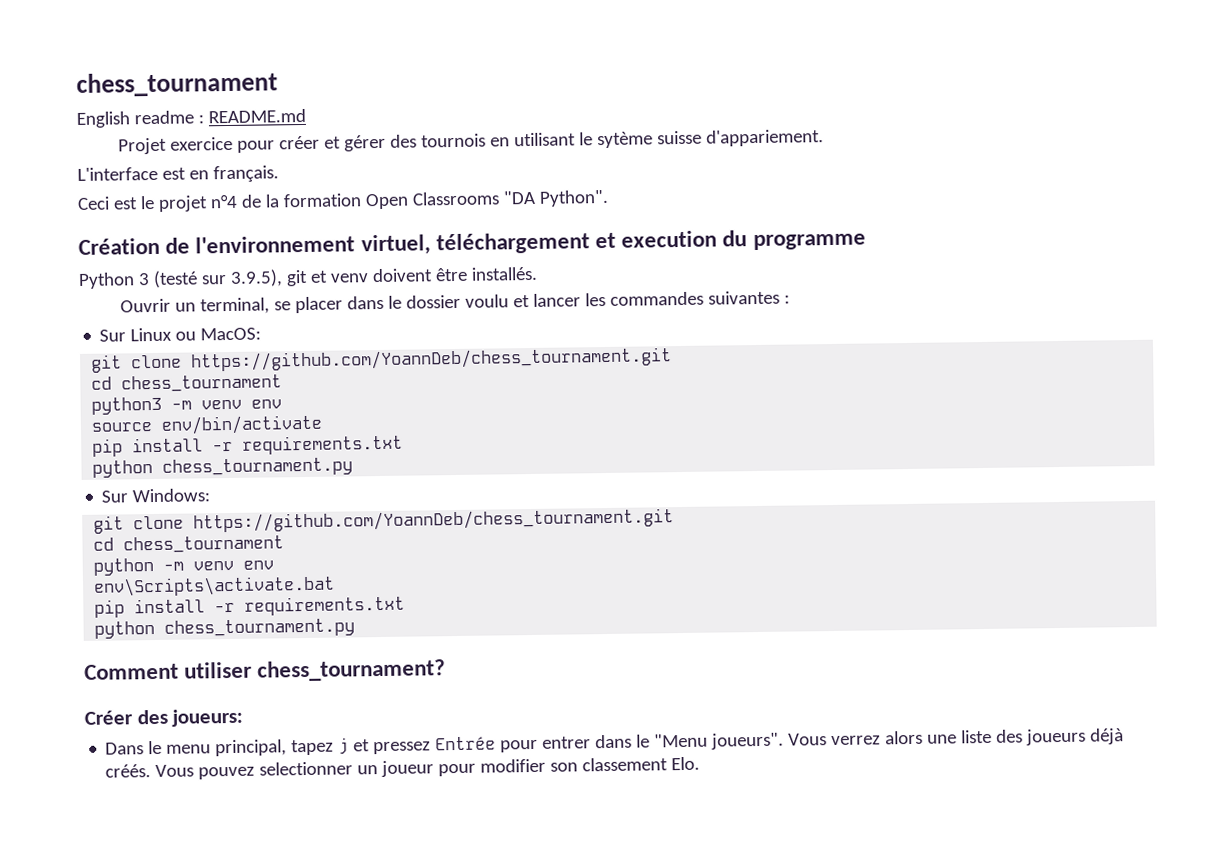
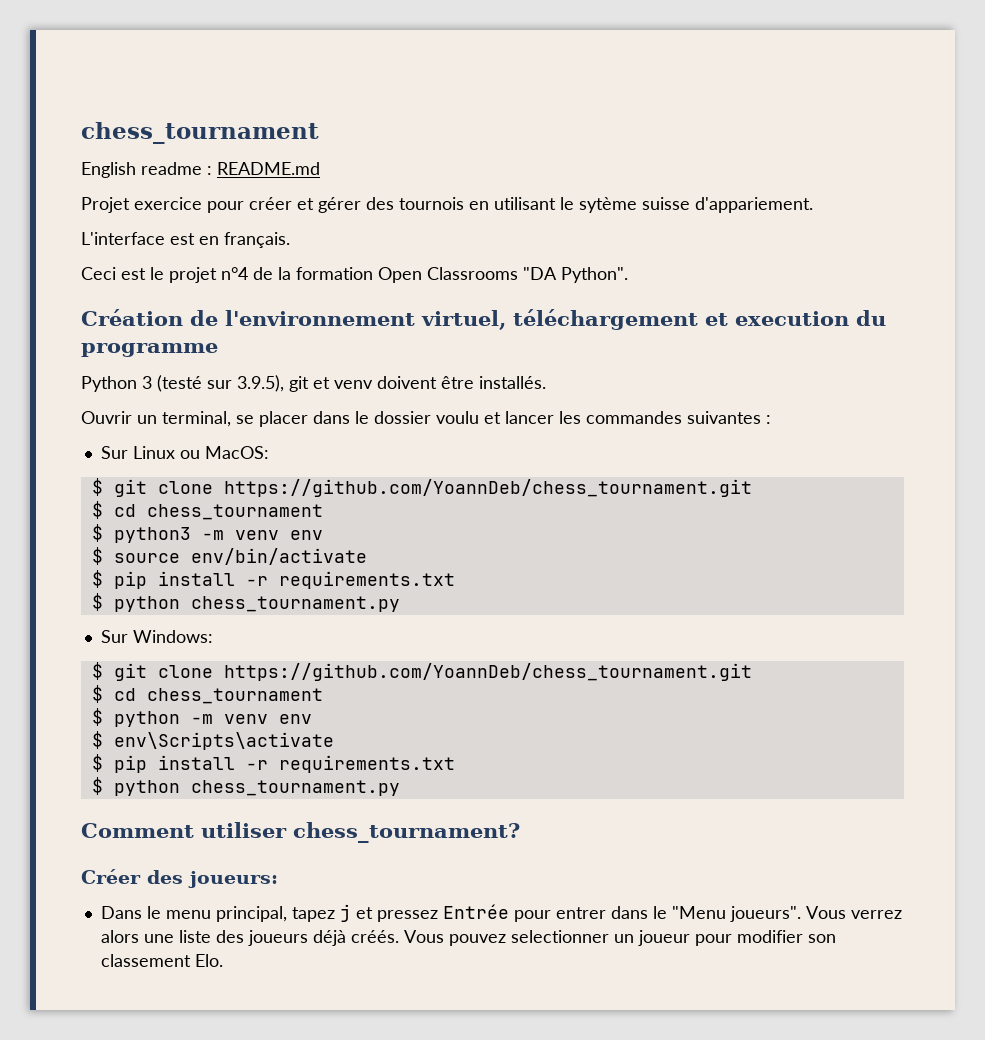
[91,347,673,373] [91,374,283,393] git clone https://github.com/YoannDeb/chess_tournament.git // cd chess_tournament // -> [91,478,752,497] [91,501,323,520] [91,524,103,542] $ git clone https://github.com/YoannDeb/chess_tournament.git // $ cd chess_tournament // $
(283, 404) none -> [91,547,103,565] $
[92,434,404,457] pip install -r requirements.txt // -> [91,570,455,589] [91,593,103,611] $ pip install -r requirements.txt // $
[93,508,675,534] [93,535,285,554] git clone https://github.com/YoannDeb/chess_tournament.git // cd chess_tournament // -> [91,662,752,681] [91,685,323,704] [91,708,103,726] $ git clone https://github.com/YoannDeb/chess_tournament.git // $ cd chess_tournament // $
[93,575,336,597] [94,595,406,618] env\Scripts\activate.bat // pip install -r requirements.txt // -> [91,731,334,750] [91,754,455,773] [91,777,103,795] $ env\Scripts\activate // $ pip install -r requirements.txt // $

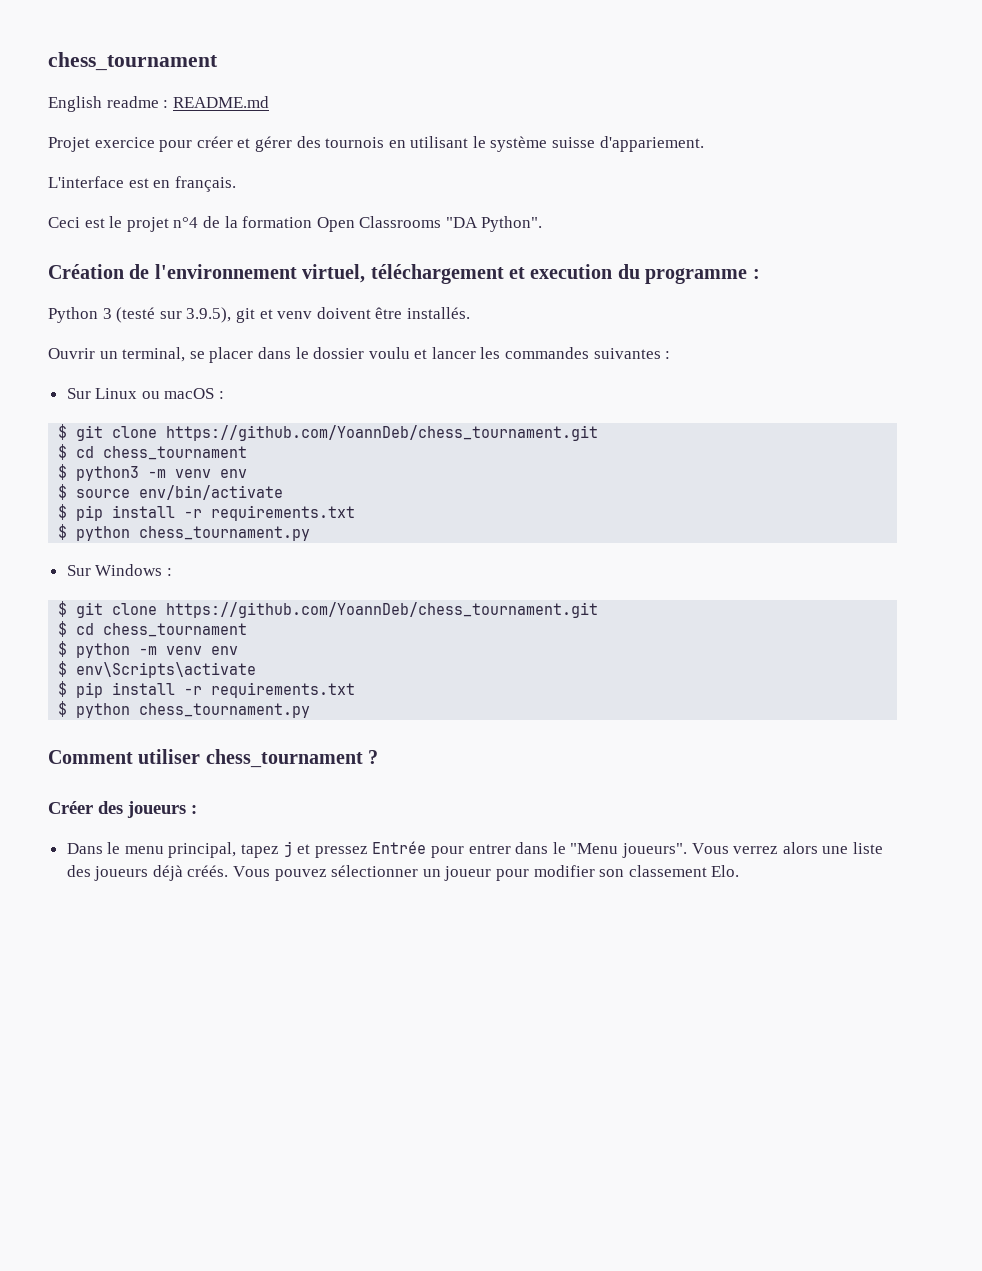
[579,197,637,213] sytème -> [490,136,548,152] système
(218, 350) none -> [752,269,760,279] :
[204,446,269,459] MacOS: -> [164,388,225,399] macOS :
[132,630,213,643] Windows: -> [95,564,172,576] Windows :
[293,822,520,843] chess_tournament? -> [205,749,379,768] chess_tournament ?
[188,871,278,888] joueurs: -> [127,801,197,818] joueurs :
[510,930,609,943] selectionner -> [331,865,419,877] sélectionner

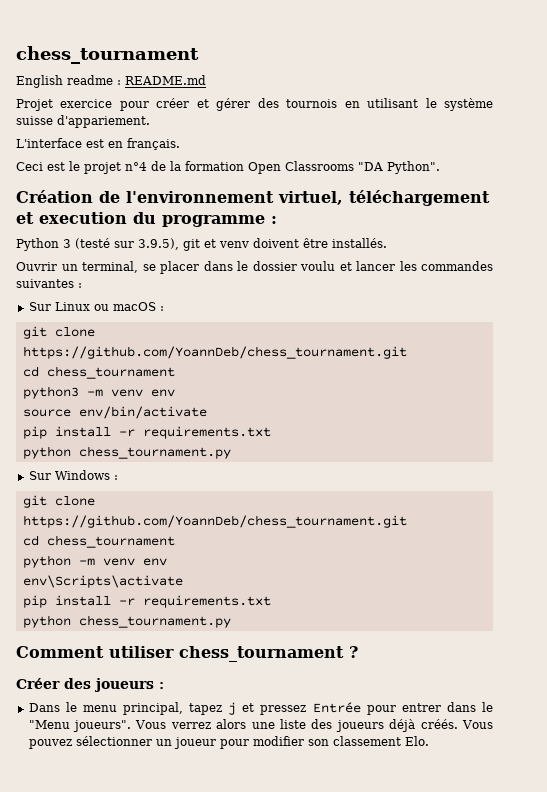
[58,424,599,441] [58,444,248,460] [58,464,68,480] $ git clone https://github.com/YoannDeb/chess_tournament.git // $ cd chess_tournament // $ -> [22,326,95,339] [22,346,407,359] [22,366,175,379] git clone https://github.com/YoannDeb/chess_tournament.git // cd chess_tournament //
[58,484,68,500] $ -> (175, 393) none
[58,504,356,521] [58,524,68,540] $ pip install -r requirements.txt // $ -> [22,426,271,439] pip install -r requirements.txt //
[58,601,599,618] [58,621,248,637] [58,641,68,657] $ git clone https://github.com/YoannDeb/chess_tournament.git // $ cd chess_tournament // $ -> [22,495,95,508] [22,515,407,528] [22,535,175,548] git clone https://github.com/YoannDeb/chess_tournament.git // cd chess_tournament //
[58,661,68,677] $ -> (167, 562) none
[58,681,356,698] [58,701,68,717] $ pip install -r requirements.txt // $ -> [22,595,271,608] pip install -r requirements.txt //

■ **WHAT IS BEING ASKED**: The whole listing above, minus its pictures, is what you should write out word for word.

■ **WRITTEN ANSWER**:
[91,347,673,373] [91,374,283,393] git clone https://github.com/YoannDeb/chess_tournament.git // cd chess_tournament // -> [91,478,752,497] [91,501,323,520] [91,524,103,542] $ git clone https://github.com/YoannDeb/chess_tournament.git // $ cd chess_tournament // $
(283, 404) none -> [91,547,103,565] $
[92,434,404,457] pip install -r requirements.txt // -> [91,570,455,589] [91,593,103,611] $ pip install -r requirements.txt // $
[93,508,675,534] [93,535,285,554] git clone https://github.com/YoannDeb/chess_tournament.git // cd chess_tournament // -> [91,662,752,681] [91,685,323,704] [91,708,103,726] $ git clone https://github.com/YoannDeb/chess_tournament.git // $ cd chess_tournament // $
[93,575,336,597] [94,595,406,618] env\Scripts\activate.bat // pip install -r requirements.txt // -> [91,731,334,750] [91,754,455,773] [91,777,103,795] $ env\Scripts\activate // $ pip install -r requirements.txt // $

[579,197,637,213] sytème -> [490,136,548,152] système
(218, 350) none -> [752,269,760,279] :
[204,446,269,459] MacOS: -> [164,388,225,399] macOS :
[132,630,213,643] Windows: -> [95,564,172,576] Windows :
[293,822,520,843] chess_tournament? -> [205,749,379,768] chess_tournament ?
[188,871,278,888] joueurs: -> [127,801,197,818] joueurs :
[510,930,609,943] selectionner -> [331,865,419,877] sélectionner

[58,424,599,441] [58,444,248,460] [58,464,68,480] $ git clone https://github.com/YoannDeb/chess_tournament.git // $ cd chess_tournament // $ -> [22,326,95,339] [22,346,407,359] [22,366,175,379] git clone https://github.com/YoannDeb/chess_tournament.git // cd chess_tournament //
[58,484,68,500] $ -> (175, 393) none
[58,504,356,521] [58,524,68,540] $ pip install -r requirements.txt // $ -> [22,426,271,439] pip install -r requirements.txt //
[58,601,599,618] [58,621,248,637] [58,641,68,657] $ git clone https://github.com/YoannDeb/chess_tournament.git // $ cd chess_tournament // $ -> [22,495,95,508] [22,515,407,528] [22,535,175,548] git clone https://github.com/YoannDeb/chess_tournament.git // cd chess_tournament //
[58,661,68,677] $ -> (167, 562) none
[58,681,356,698] [58,701,68,717] $ pip install -r requirements.txt // $ -> [22,595,271,608] pip install -r requirements.txt //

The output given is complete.